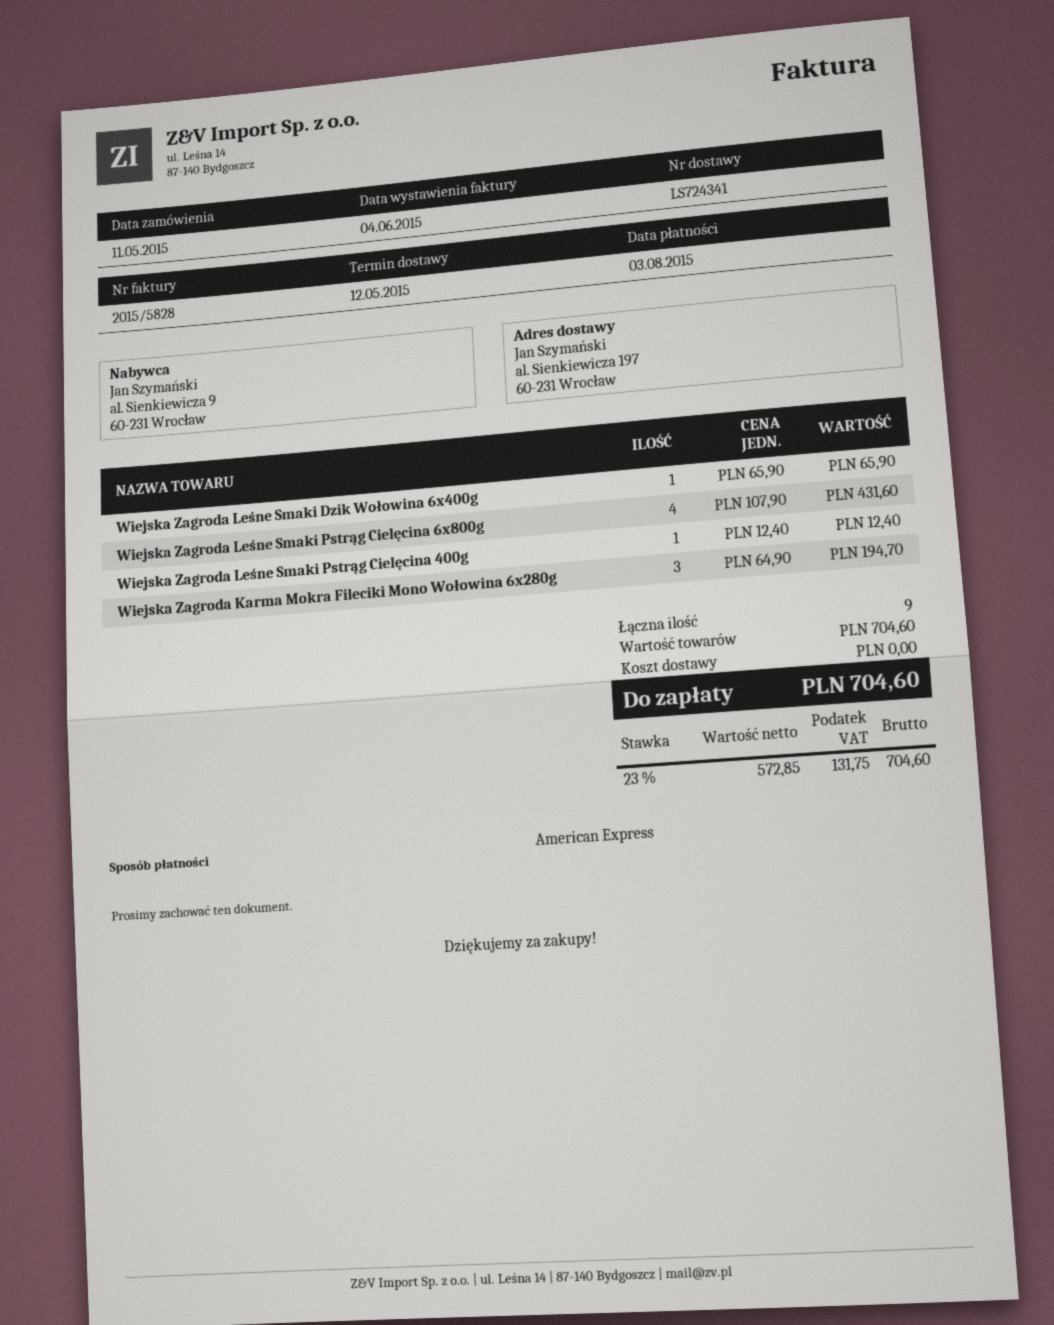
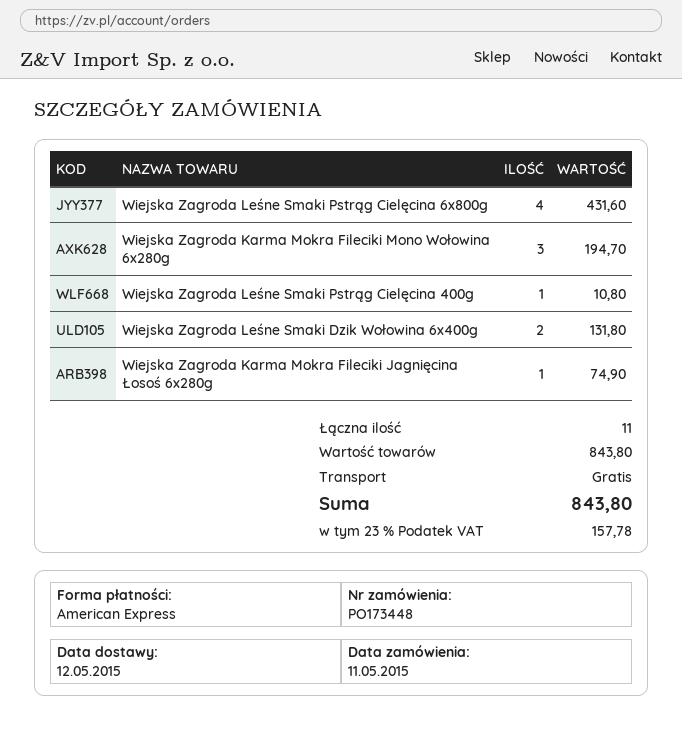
Wiejska Zagroda Leśne Smaki Dzik Wołowina 6x400g: 1 for 65.90 -> 2 for 131.80
Wiejska Zagroda Leśne Smaki Pstrąg Cielęcina 400g: 1 for 12.40 -> 1 for 10.80
Wiejska Zagroda Karma Mokra Fileciki Jagnięcina Łosoś 6x280g: none -> 1 for 74.90
total quantity: 9 -> 11
subtotal: 704.60 -> 843.80
tax: 23% = 131.75 -> 23% = 157.78
total: 704.60 -> 843.80

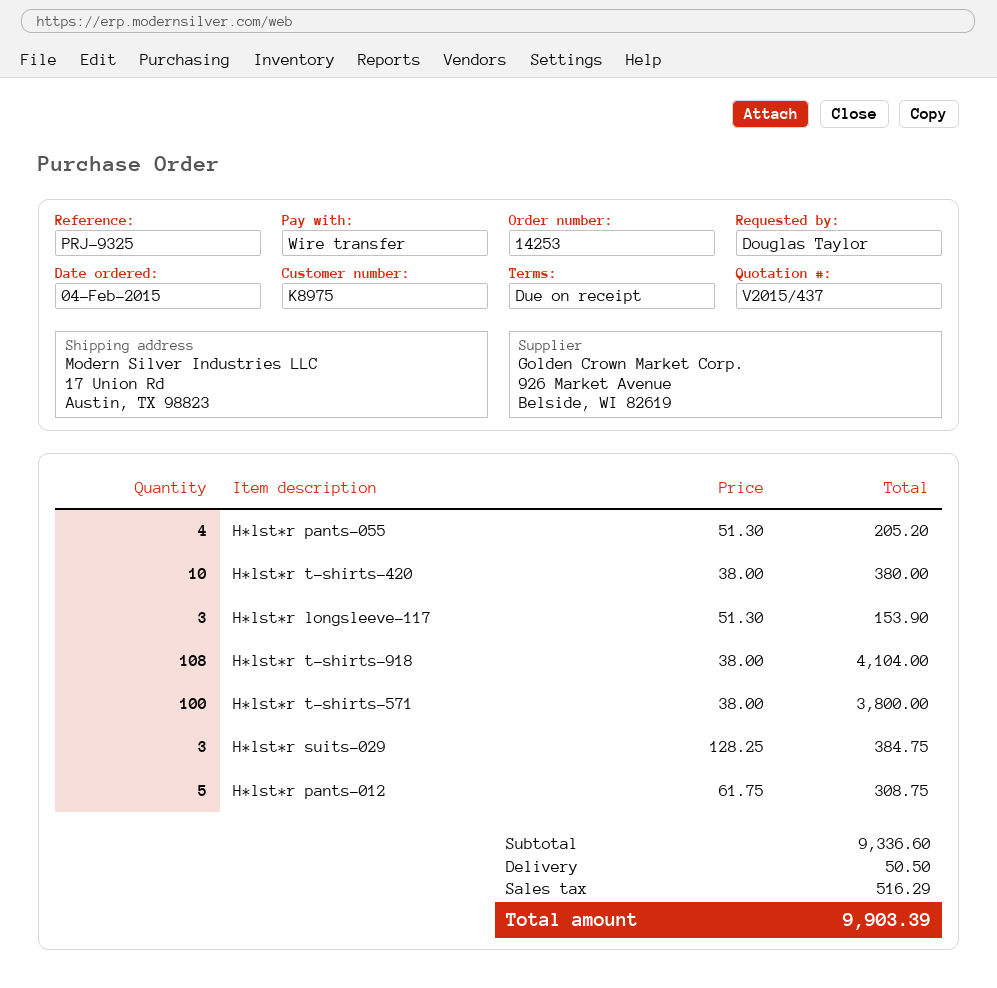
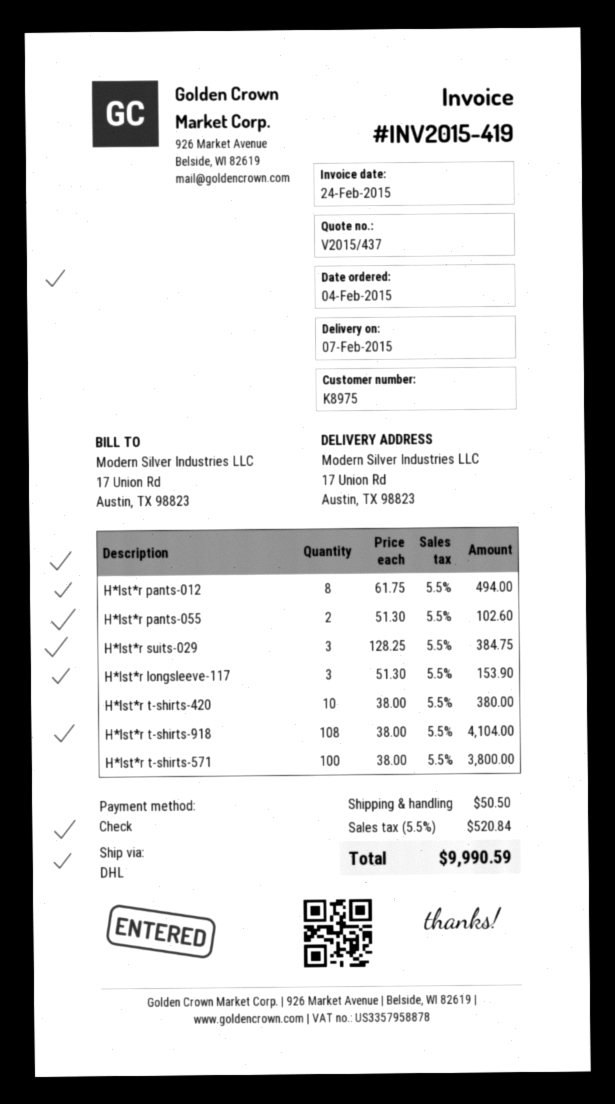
payment method: bank transfer -> cheque
H*lst*r pants-055: 4 x 51.30 = 205.20 -> 2 x 51.30 = 102.60
H*lst*r pants-012: 5 x 61.75 = 308.75 -> 8 x 61.75 = 494.00
tax: 516.29 -> 520.84
total: 9903.39 -> 9990.59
- - - - - - -
### Activity
Word for word, return the lines from the one holding "H*lst*r pants-012: 5" through the end of the entries above.

### Solution to the problem
H*lst*r pants-012: 5 x 61.75 = 308.75 -> 8 x 61.75 = 494.00
tax: 516.29 -> 520.84
total: 9903.39 -> 9990.59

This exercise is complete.